The stability of the bead-bound immunocomplex and pAb-QDs for 0.0001 ug/mL of MC- LR was also tested by monitoring the fluorescence signal of beads over three weeks (as schematically shown in Figure 9). In this experiment, the beads were retained in the detection chamber and stored in a cold and dark place to measure the fluorescence signal change. It was observed that there was an approximately 12.5%, 23%, and 28.5% drop in the measured signal after 3 days, 10 days, and 3 weeks of storage, respectively. This observation proves the stability of immunocomplex and QDs signal, verifying the robustness of the device of the disclosure.

The capability of the device of the disclosure for simultaneous detection of two toxins was also tested. The multiplexed device was designed and fabricated considering the optimized geometry (such as shown in Figures 1a or 1 b). Defined concentrations of MC-LR and OA were spiked into a sample solution and injected into the device through the sample inlet. The MC-LR and OA reagent solutions were prepared and introduced to the mixing microfluidic device through their specific reagent inlets.

The multiplexity of the device was tested using four samples: 1) a blank solution with no toxins, 2) a MC-LR solution with no OA, 3) an OA solution with no MC-LR, and 4) a solution with both MC-LR and OA. Figure 1c shows the microscopic images of two detection chambers corresponded to the four conditions. With the introduction of the first solution, a high fluorescence signal was observed in both chambers, which correlates to the zero concentration of toxin. The second and third samples resulted in a reduced fluorescence signal in MC-LR and OA detection chamber, respectively. These results indicate that the reagents are only responsive to their toxin target, confirming no cross- reactivity in the assay. Introducing the fourth solution led to a reduced fluorescence signal in both MC-LR and OA detection chamber. This observation confirms the capability of the device of the disclosure for multiplexed and simultaneous detection of MC-LR and OA in a single run.

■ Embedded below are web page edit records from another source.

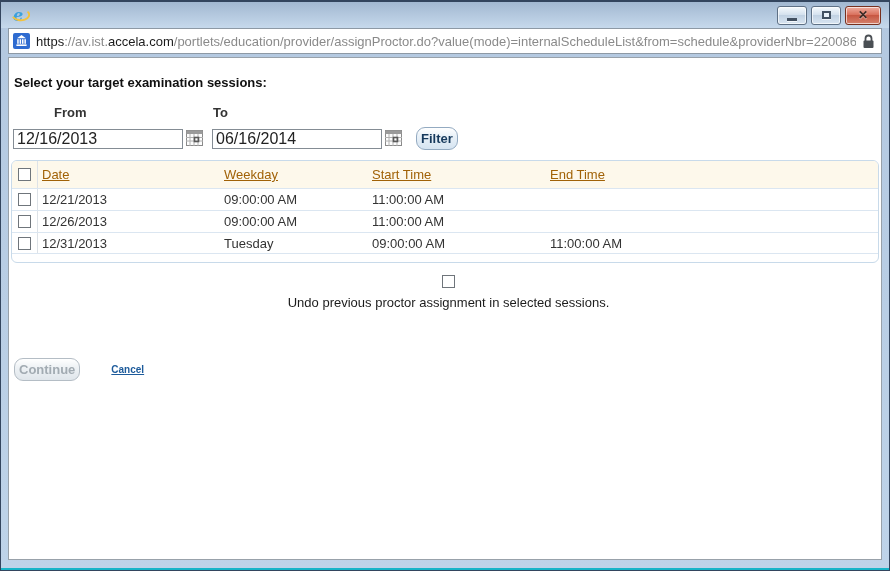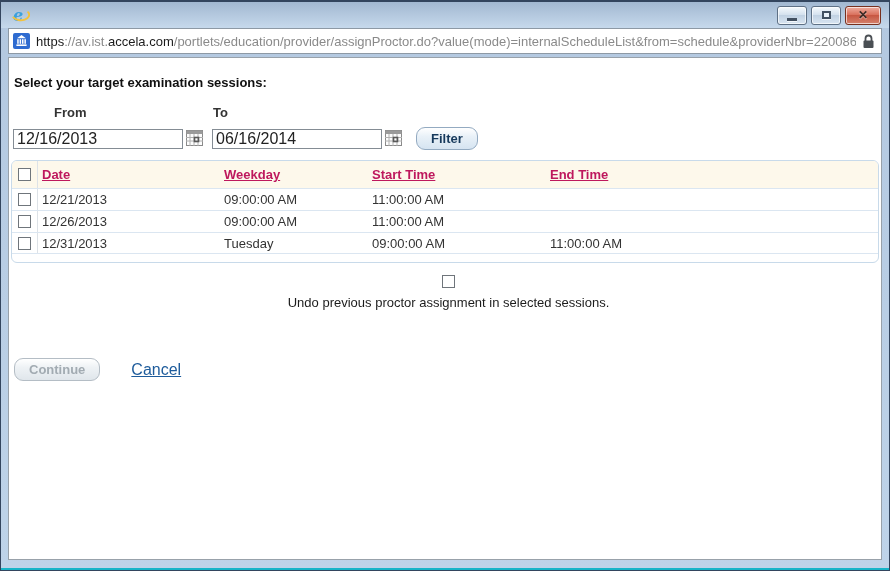"Filter" .btn { padding: 0 14px -> 0 4px }
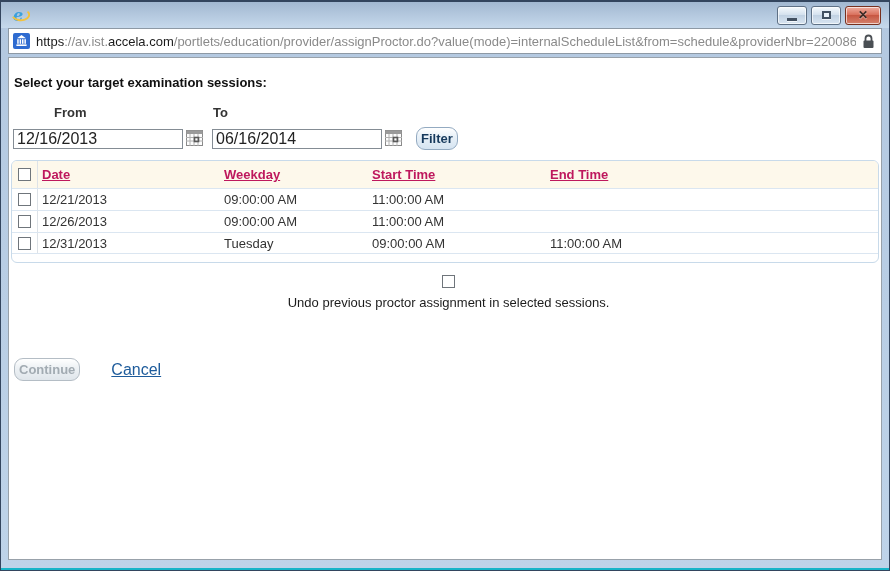"Date" .col-link { color: #be185d -> #a16207; font-weight: bold -> normal }
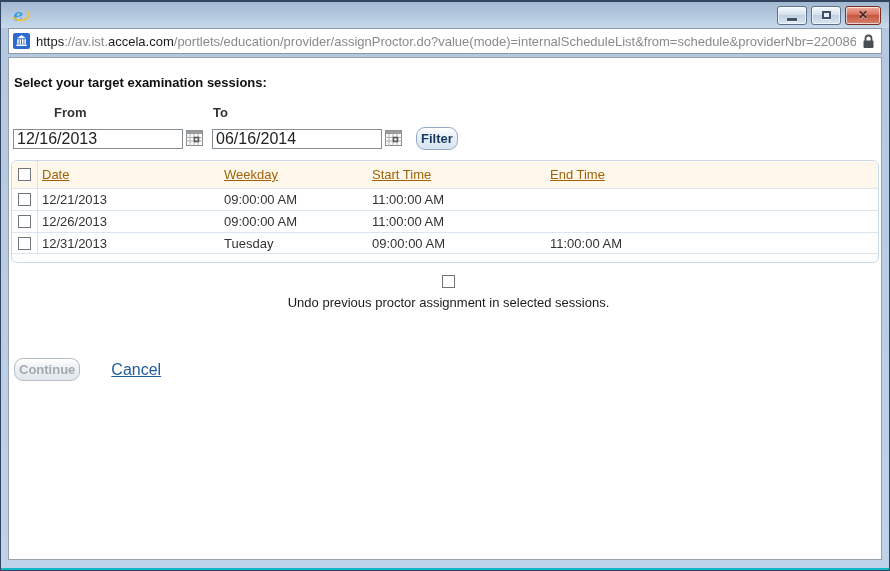"Cancel" .cancel-link { font-size: 16px -> 10px; font-weight: normal -> bold }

Experiments were also performed with respect to the detection of toxins in a spiked lake water sample. Typically, field samples are more complex, and the presence of the interfering substances makes the analysis challenging. For the experiment, the device of the disclosure was employed for the detection of spiked lake water samples. Water samples from Columbia Lake in Waterloo, Ontario, and spiked them with a defined of MC-LR and OA. Recovery (%)

MC-LR 99.46 107.97

OA 104.43 103.88

Table 1 shows the toxin recoveries, which were computed as the ratio of the detected concentrations to the spiked concentrations. The recoveries varied from 99% to 108%, demonstrating that the technique can effectively reduce the need for pre-treatment and can be used for real sample analysis. The low matrix effect was owing to the specificity of the antigenantibody reaction, the large surface area of microbeads, and the amplification of signal by the magnetic collection of beads and the use of QDs as the reporter molecule.

Advantages of the device of the disclosure include, but are not limited to, multiplex capability and accuracy of the assay, as well as portability and cost-effectiveness. The device of disclosure can also be used to monitor toxins and can be modified to detect other toxins in environmental water.

In the preceding description, for purposes of explanation, numerous details are set forth in order to provide a thorough understanding of the embodiments. However, it will be apparent to one skilled in the art that these specific details may not be required. In other instances, well-known structures may be shown in block diagram form in order not to obscure the understanding.

The above-described embodiments are intended to be examples only. Alterations, modifications and variations can be affected to the particular embodiments by those of skill in the art without departing from the scope.